#### What is needed:
Would you retype the listing below word for word, without any of its pictures?

#### Input data:
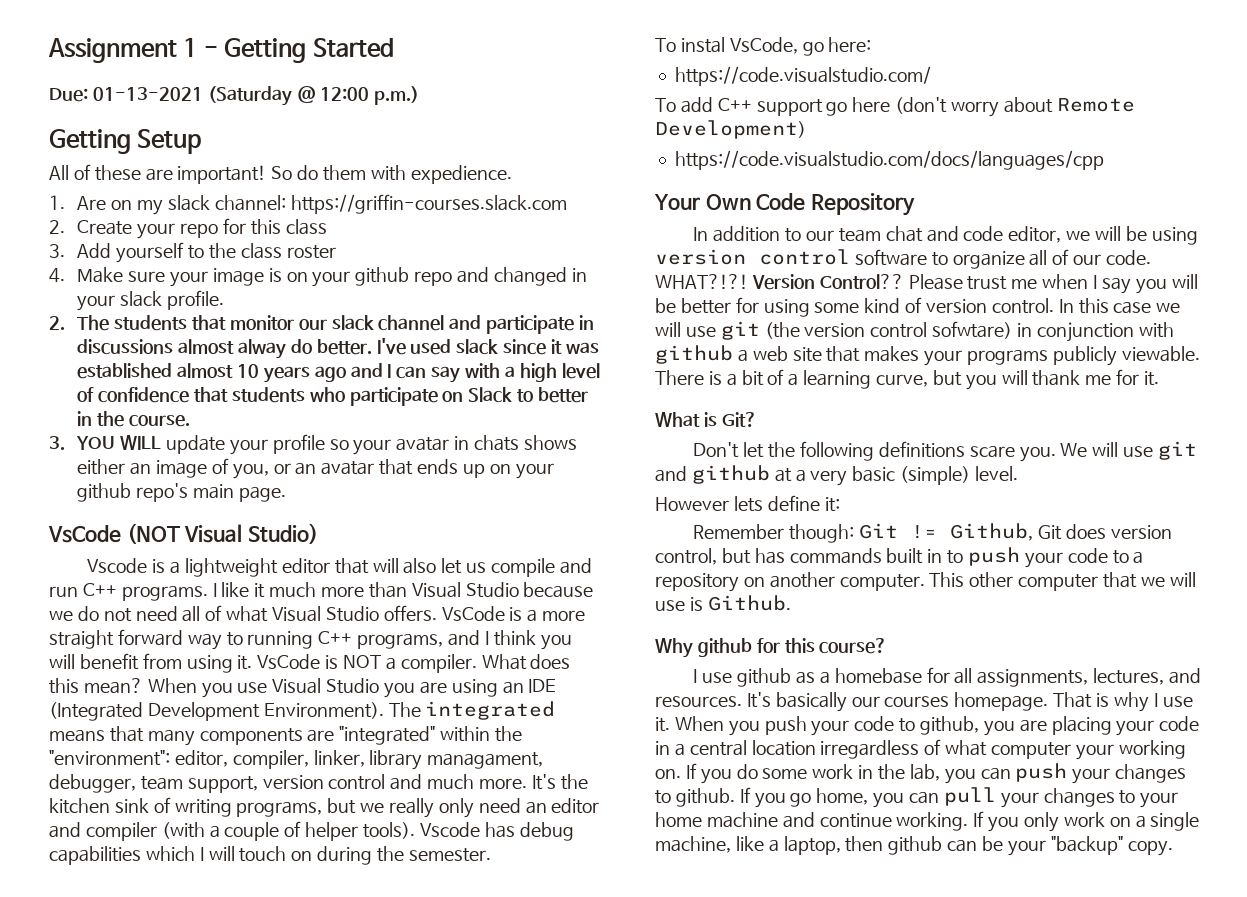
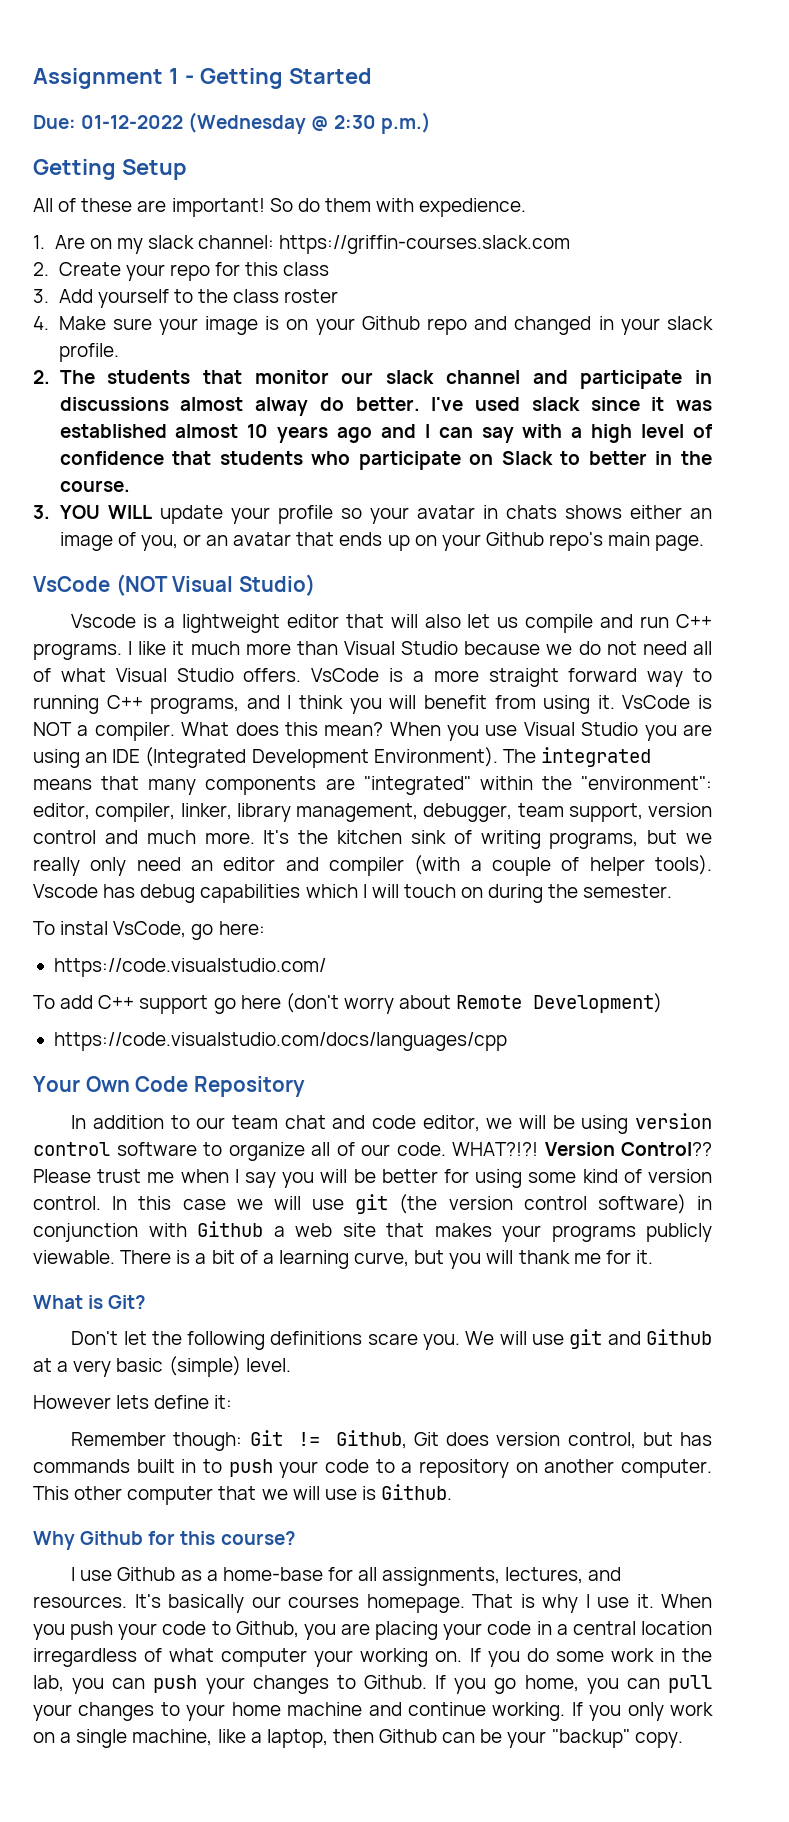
[92,86,370,106] 01-13-2021 (Saturday @ 12:00 -> [81,112,376,134] 01-12-2022 (Wednesday @ 2:30
[355,267,410,286] github -> [361,316,420,330] Github
[77,483,132,502] github -> [485,532,544,546] Github
[427,752,544,769] managament, -> [296,803,418,822] management,
[932,321,1013,339] sofwtare) -> [597,1194,686,1214] software)
[655,345,733,364] github -> [197,1221,263,1237] Github
[691,465,770,484] github -> [645,1329,712,1345] Github
[697,638,752,657] github -> [80,1531,144,1545] Github
[737,668,792,687] github -> [117,1567,176,1581] Github
[834,668,922,684] homebase -> [222,1567,323,1581] home-base
[920,716,980,735] github, -> [235,1621,299,1638] Github,
[675,788,735,807] github. -> [364,1675,427,1689] Github.
[888,836,943,855] github -> [379,1729,438,1743] Github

#### The completed task:
[92,86,370,106] 01-13-2021 (Saturday @ 12:00 -> [81,112,376,134] 01-12-2022 (Wednesday @ 2:30
[355,267,410,286] github -> [361,316,420,330] Github
[77,483,132,502] github -> [485,532,544,546] Github
[427,752,544,769] managament, -> [296,803,418,822] management,
[932,321,1013,339] sofwtare) -> [597,1194,686,1214] software)
[655,345,733,364] github -> [197,1221,263,1237] Github
[691,465,770,484] github -> [645,1329,712,1345] Github
[697,638,752,657] github -> [80,1531,144,1545] Github
[737,668,792,687] github -> [117,1567,176,1581] Github
[834,668,922,684] homebase -> [222,1567,323,1581] home-base
[920,716,980,735] github, -> [235,1621,299,1638] Github,
[675,788,735,807] github. -> [364,1675,427,1689] Github.
[888,836,943,855] github -> [379,1729,438,1743] Github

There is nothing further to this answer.